_Dataset records_:
************

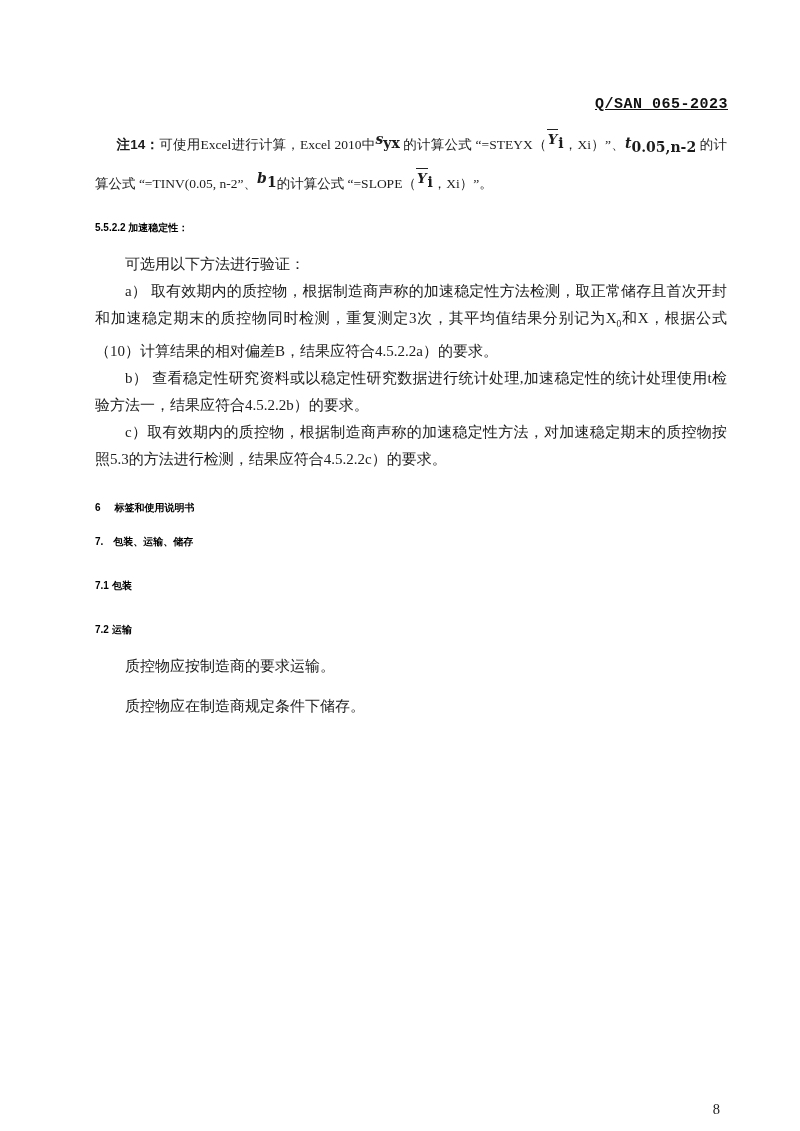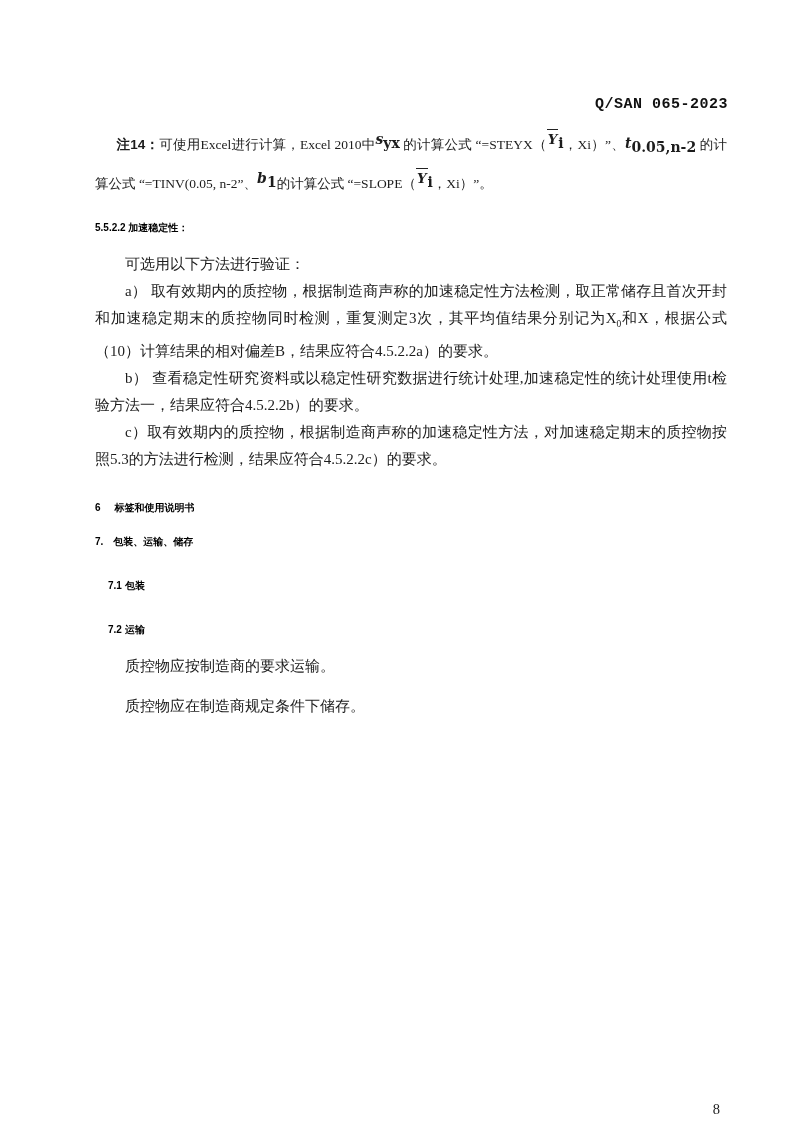--- a/index.html
+++ b/index.html
@@ -13,20 +13,21 @@
   }
   .doc-header{
     padding-top:96px;
     margin:0 72px 0 95px;
     text-align:right;
     font-family:"Liberation Mono","DejaVu Sans Mono",monospace;
     font-size:15px;
     font-weight:600;
     letter-spacing:0.5px;
     color:#111;
+    text-decoration:underline;
   }
   .content{ margin:0 73px 0 95px; }
 
   
   .note{
     margin-top:14px;
     font-size:13.5px;
     line-height:35px;
     text-align:justify;
     text-indent:1.6em;
@@ -47,21 +48,21 @@
     font-size:10px;
     color:#000;
     line-height:20px;
   }
   .h-5522{ margin-top:13px; }
   .h-6{ margin-top:25px; }
   .h-7{ margin-top:14px; }
   .h-sub{ margin-top:24px; }
   .h-gap-wide{ display:inline-block; margin-right:14px; }
   .h-gap-mid{ display:inline-block; margin-right:10px; }
-  .h-gap-small{ display:inline-block; margin-right:3px;margin-left:13px; }
+  .h-gap-small{ display:inline-block; margin-right:3px; }
 
   
   .body-p{
     margin:0;
     font-size:15px;
     line-height:27px;
     text-align:justify;
     text-indent:2em;
     color:#1c1c1c;
   }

************

_WHAT THE EXERCISE ASKS_: Copy out each line of the data above, exactly, if it lies between the line holding "letter-spacing:0.5px;" and the line holding "text-indent:2em;", inclusive; copy no other line.

_PROBLEM SOLUTION_:
     letter-spacing:0.5px;
     color:#111;
+    text-decoration:underline;
   }
   .content{ margin:0 73px 0 95px; }
 
   
   .note{
     margin-top:14px;
     font-size:13.5px;
     line-height:35px;
     text-align:justify;
     text-indent:1.6em;
@@ -47,21 +48,21 @@
     font-size:10px;
     color:#000;
     line-height:20px;
   }
   .h-5522{ margin-top:13px; }
   .h-6{ margin-top:25px; }
   .h-7{ margin-top:14px; }
   .h-sub{ margin-top:24px; }
   .h-gap-wide{ display:inline-block; margin-right:14px; }
   .h-gap-mid{ display:inline-block; margin-right:10px; }
-  .h-gap-small{ display:inline-block; margin-right:3px;margin-left:13px; }
+  .h-gap-small{ display:inline-block; margin-right:3px; }
 
   
   .body-p{
     margin:0;
     font-size:15px;
     line-height:27px;
     text-align:justify;
     text-indent:2em;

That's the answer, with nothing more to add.